[[ MATERIAL SHOWN open ]]
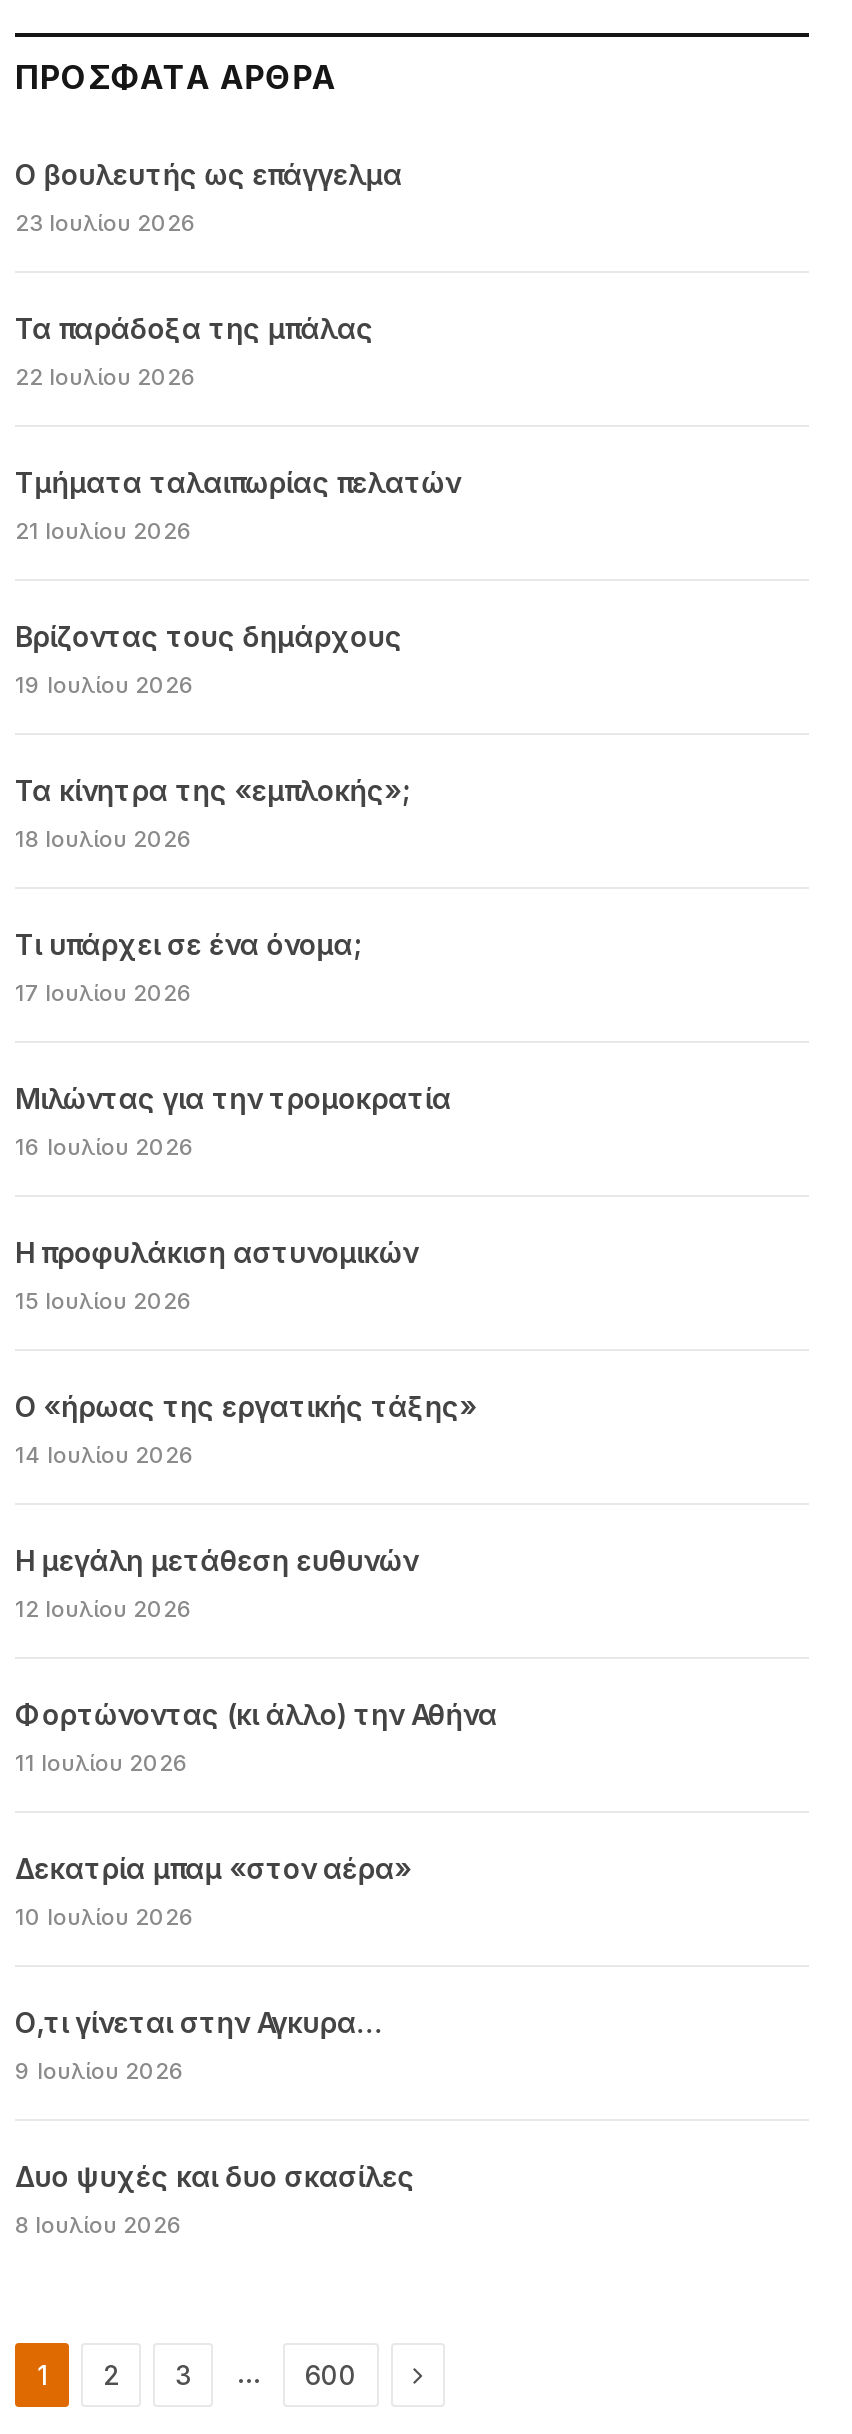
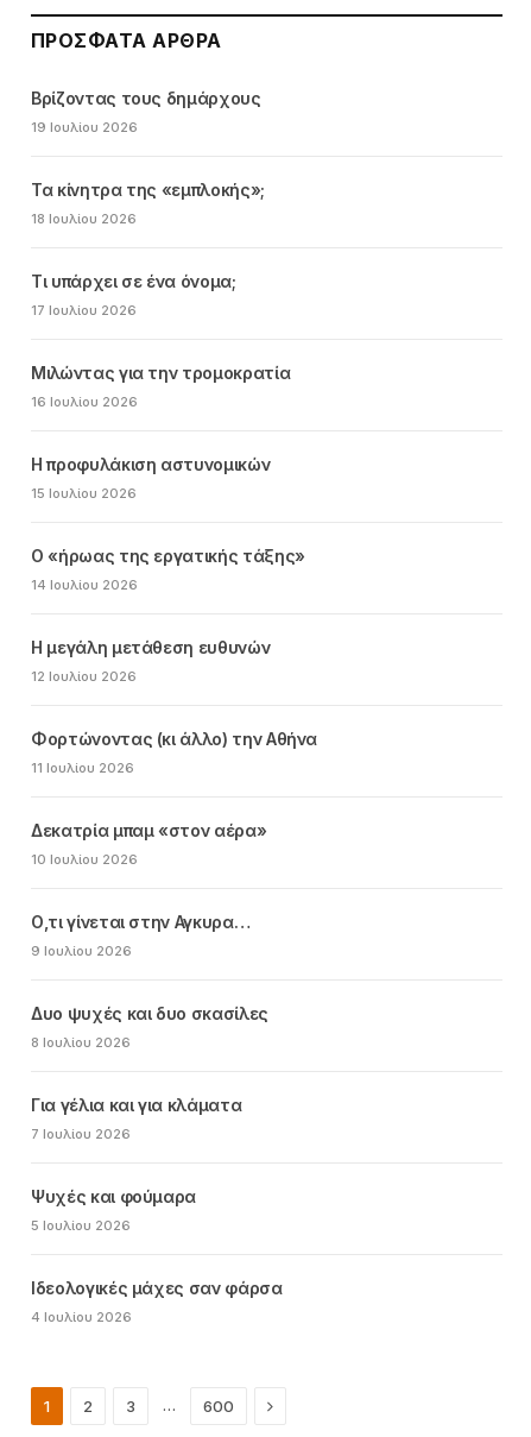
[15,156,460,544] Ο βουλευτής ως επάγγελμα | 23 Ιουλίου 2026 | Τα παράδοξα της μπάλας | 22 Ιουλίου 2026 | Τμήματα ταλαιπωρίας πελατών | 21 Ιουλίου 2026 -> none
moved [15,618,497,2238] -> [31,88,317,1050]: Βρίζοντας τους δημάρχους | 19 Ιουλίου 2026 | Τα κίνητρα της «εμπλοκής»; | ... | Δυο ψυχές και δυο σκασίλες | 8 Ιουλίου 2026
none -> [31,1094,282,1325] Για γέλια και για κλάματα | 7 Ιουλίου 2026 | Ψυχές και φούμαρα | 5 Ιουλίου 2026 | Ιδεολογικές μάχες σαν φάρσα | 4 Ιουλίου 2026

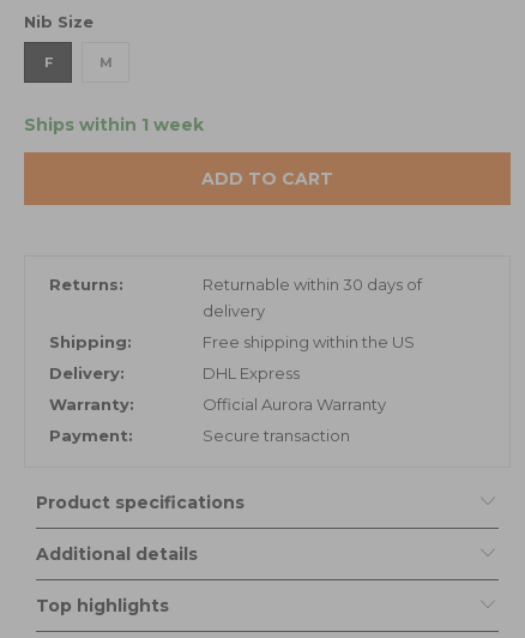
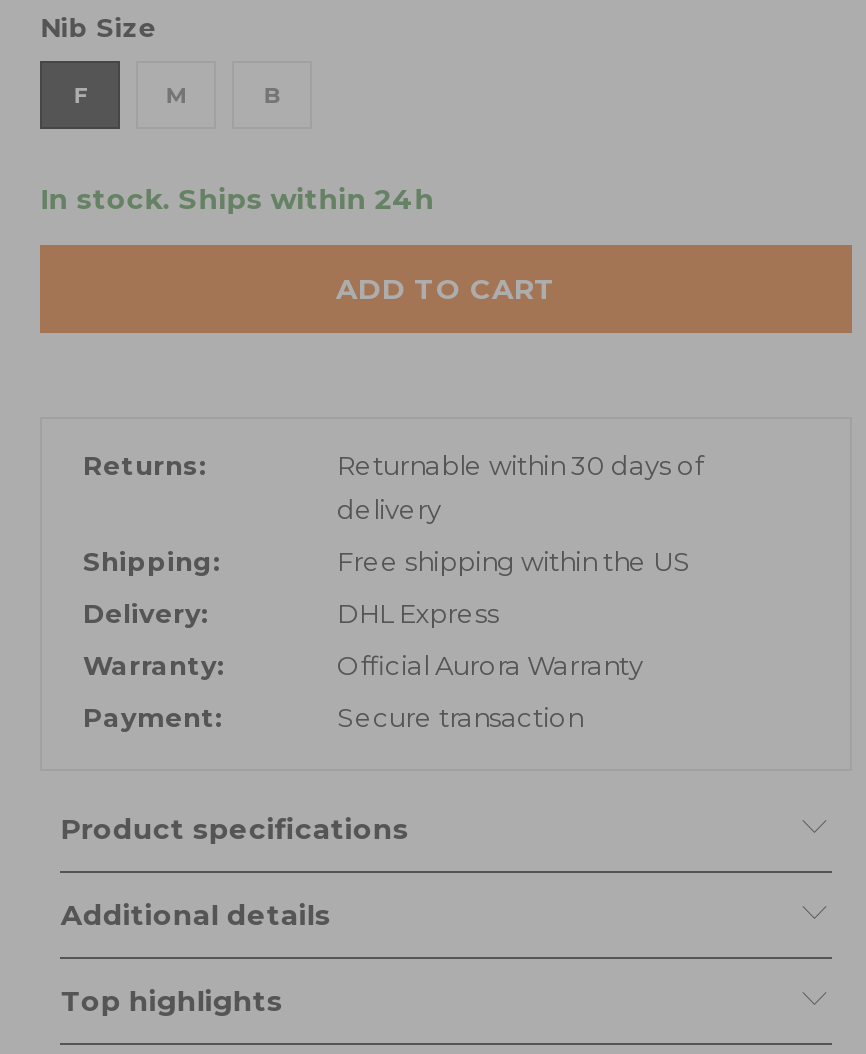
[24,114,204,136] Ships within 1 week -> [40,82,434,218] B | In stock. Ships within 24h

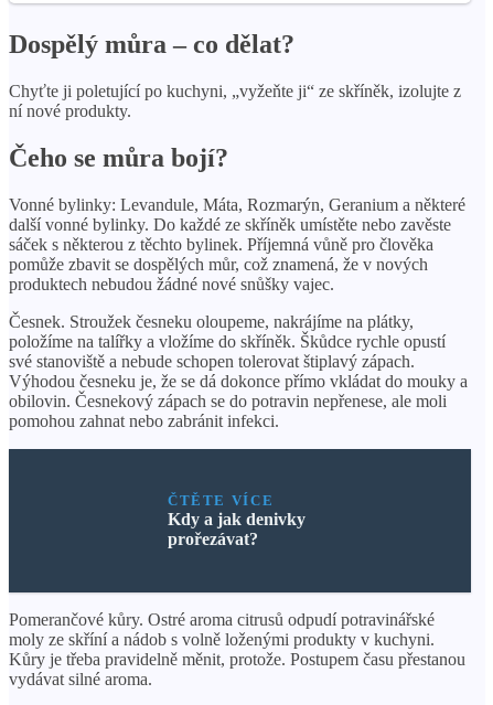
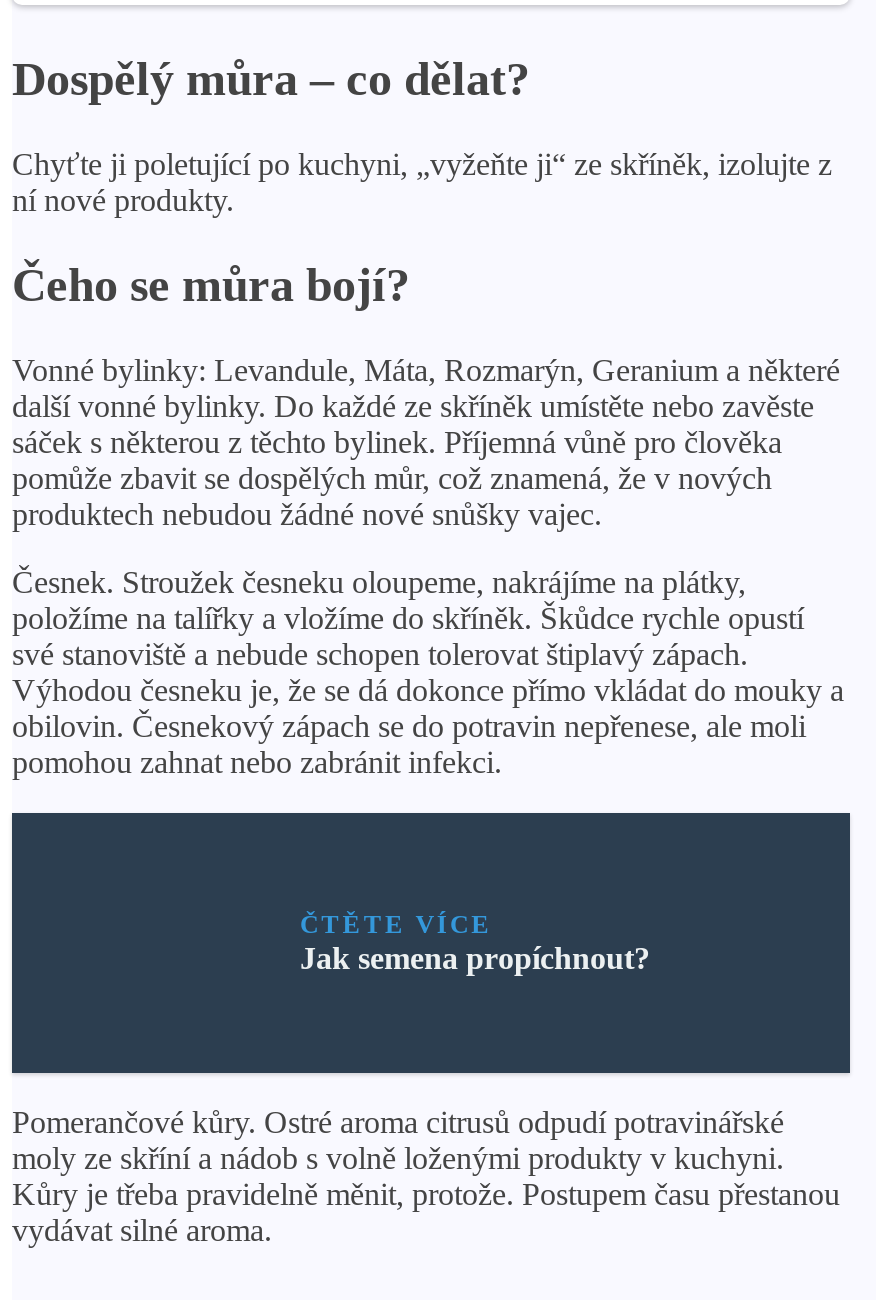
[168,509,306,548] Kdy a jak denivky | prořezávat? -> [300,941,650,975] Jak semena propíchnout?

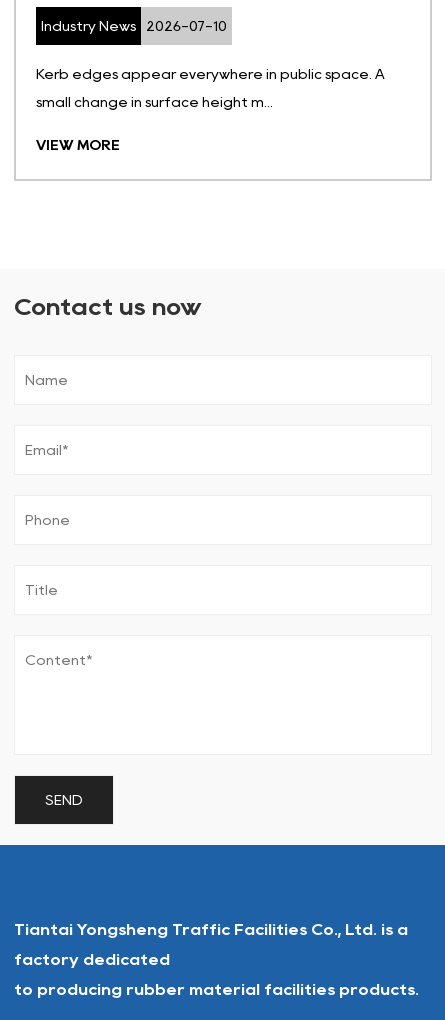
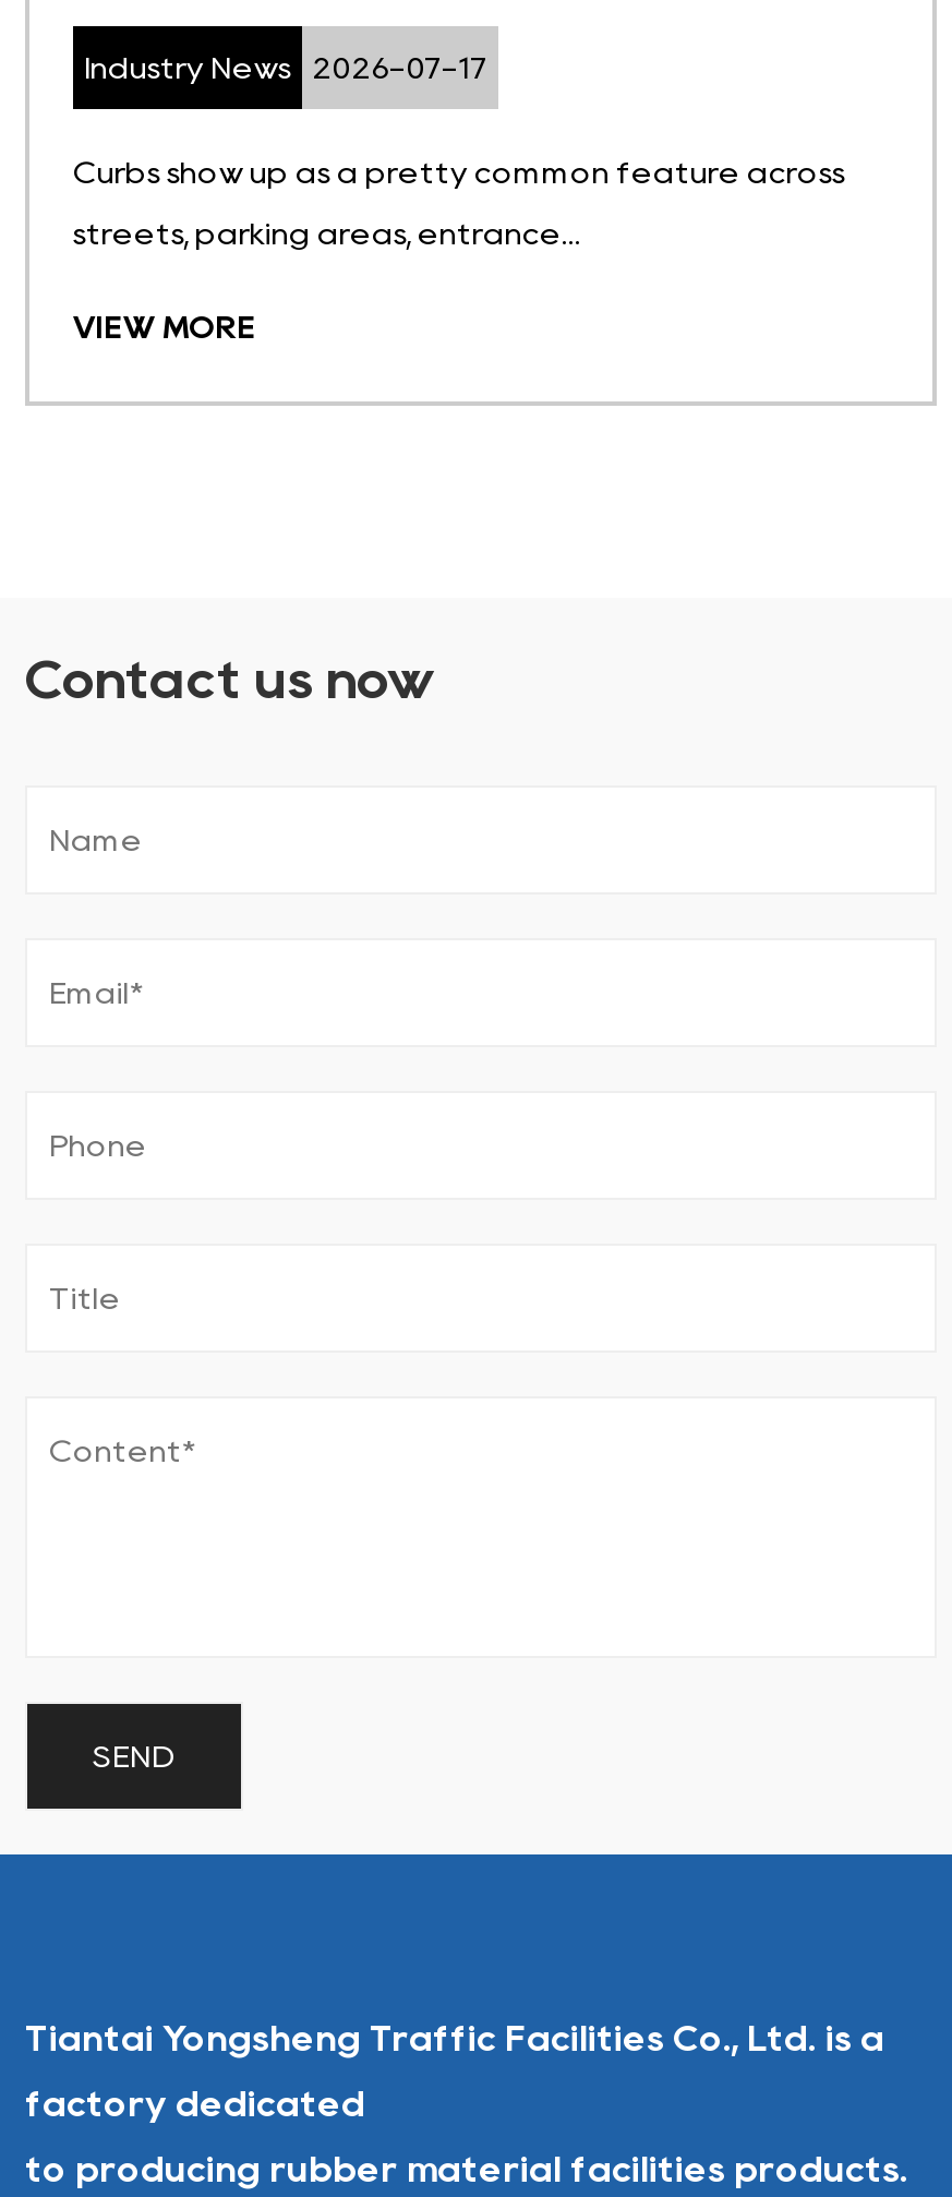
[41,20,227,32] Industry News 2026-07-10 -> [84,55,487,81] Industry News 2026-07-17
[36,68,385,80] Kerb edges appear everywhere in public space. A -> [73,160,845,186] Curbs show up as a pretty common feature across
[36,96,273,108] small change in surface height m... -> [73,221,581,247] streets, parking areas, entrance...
[[ MATERIAL SHOWN closed ]]
* _AIM OF THE TASK_
The answer must be the lines above, word for word, from the first one through the line with "[36,68,385,80] Kerb edges", pictures excluded.

* _EXPECTED ANSWER_
[15,156,460,544] Ο βουλευτής ως επάγγελμα | 23 Ιουλίου 2026 | Τα παράδοξα της μπάλας | 22 Ιουλίου 2026 | Τμήματα ταλαιπωρίας πελατών | 21 Ιουλίου 2026 -> none
moved [15,618,497,2238] -> [31,88,317,1050]: Βρίζοντας τους δημάρχους | 19 Ιουλίου 2026 | Τα κίνητρα της «εμπλοκής»; | ... | Δυο ψυχές και δυο σκασίλες | 8 Ιουλίου 2026
none -> [31,1094,282,1325] Για γέλια και για κλάματα | 7 Ιουλίου 2026 | Ψυχές και φούμαρα | 5 Ιουλίου 2026 | Ιδεολογικές μάχες σαν φάρσα | 4 Ιουλίου 2026

[24,114,204,136] Ships within 1 week -> [40,82,434,218] B | In stock. Ships within 24h

[168,509,306,548] Kdy a jak denivky | prořezávat? -> [300,941,650,975] Jak semena propíchnout?

[41,20,227,32] Industry News 2026-07-10 -> [84,55,487,81] Industry News 2026-07-17
[36,68,385,80] Kerb edges appear everywhere in public space. A -> [73,160,845,186] Curbs show up as a pretty common feature across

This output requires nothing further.